## REQUIREMENT
Word for word, copy the records and drop the pictures.

## RECORDS SUPPLIED

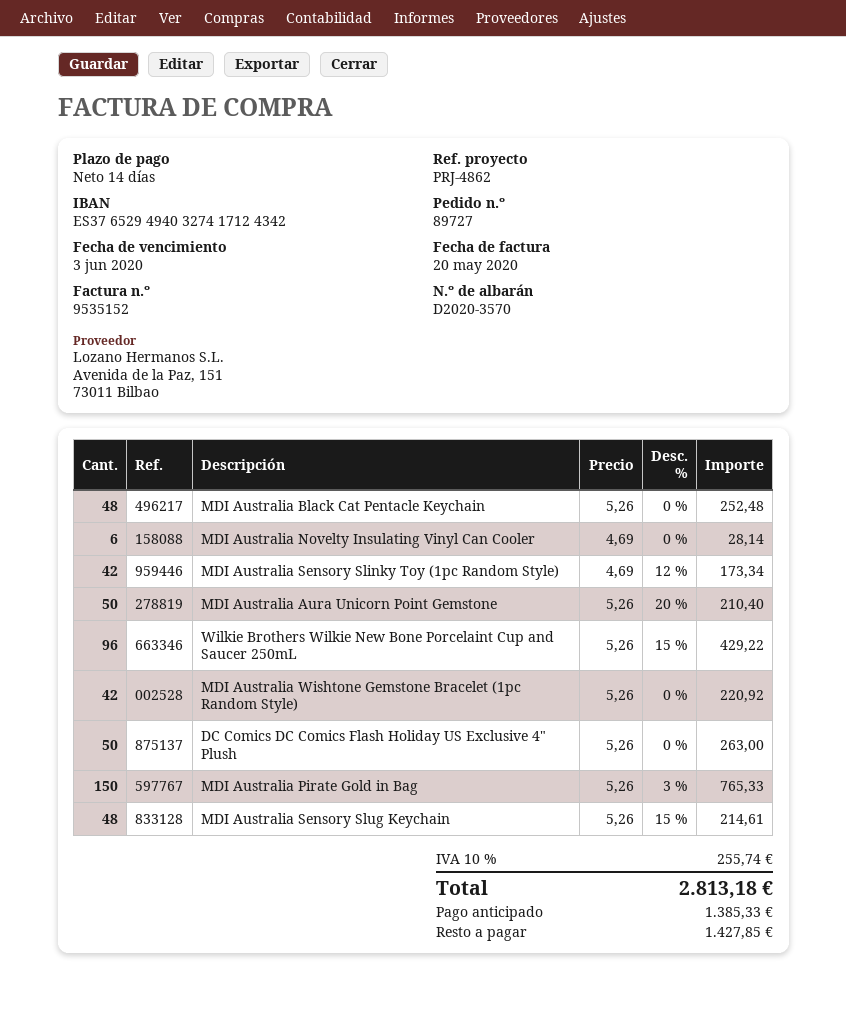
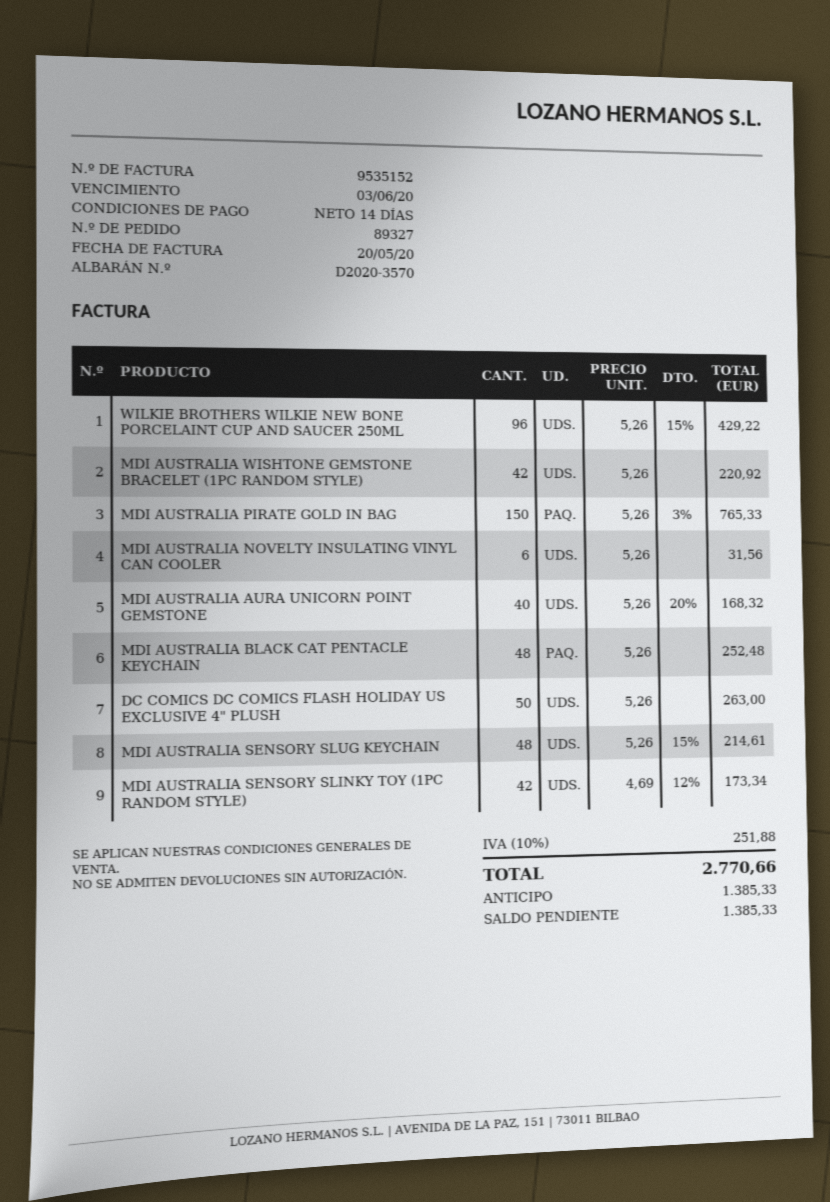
order number: 89727 -> 89327
MDI Australia Novelty Insulating Vinyl Can Cooler: 6 x 4.69 = 28.14 -> 6 x 5.26 = 31.56
MDI Australia Aura Unicorn Point Gemstone: 50 x 5.26 - 20% = 210.40 -> 40 x 5.26 - 20% = 168.32
tax: 10% = 255.74 -> 10% = 251.88
total: 2813.18 -> 2770.66
balance: 1427.85 -> 1385.33

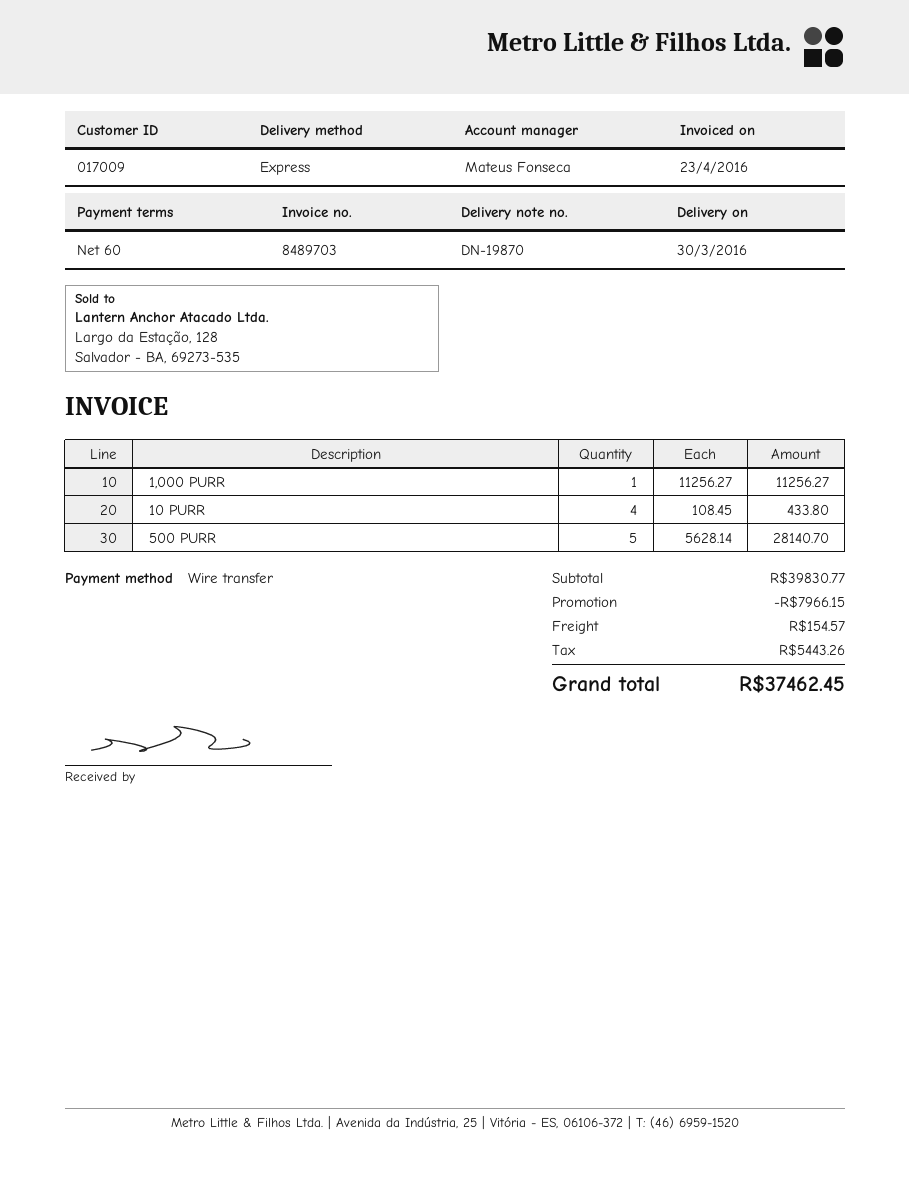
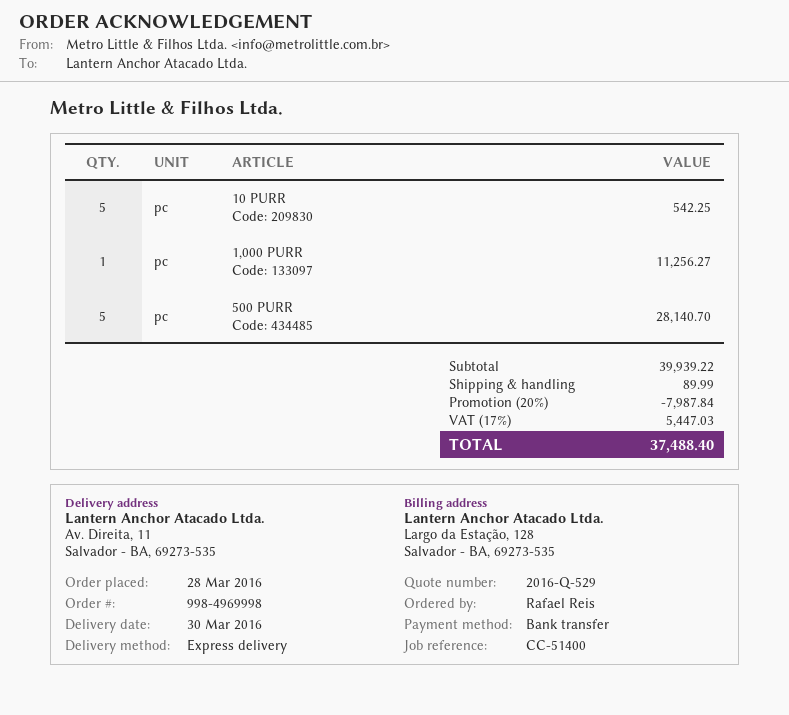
10 PURR: 4 for 433.80 -> 5 for 542.25
subtotal: 39830.77 -> 39939.22
discount: 7966.15 -> 7987.84
shipping: 154.57 -> 89.99
tax: 5443.26 -> 5447.03
total: 37462.45 -> 37488.40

## SOLUTION BELOW
order number: 89727 -> 89327
MDI Australia Novelty Insulating Vinyl Can Cooler: 6 x 4.69 = 28.14 -> 6 x 5.26 = 31.56
MDI Australia Aura Unicorn Point Gemstone: 50 x 5.26 - 20% = 210.40 -> 40 x 5.26 - 20% = 168.32
tax: 10% = 255.74 -> 10% = 251.88
total: 2813.18 -> 2770.66
balance: 1427.85 -> 1385.33

10 PURR: 4 for 433.80 -> 5 for 542.25
subtotal: 39830.77 -> 39939.22
discount: 7966.15 -> 7987.84
shipping: 154.57 -> 89.99
tax: 5443.26 -> 5447.03
total: 37462.45 -> 37488.40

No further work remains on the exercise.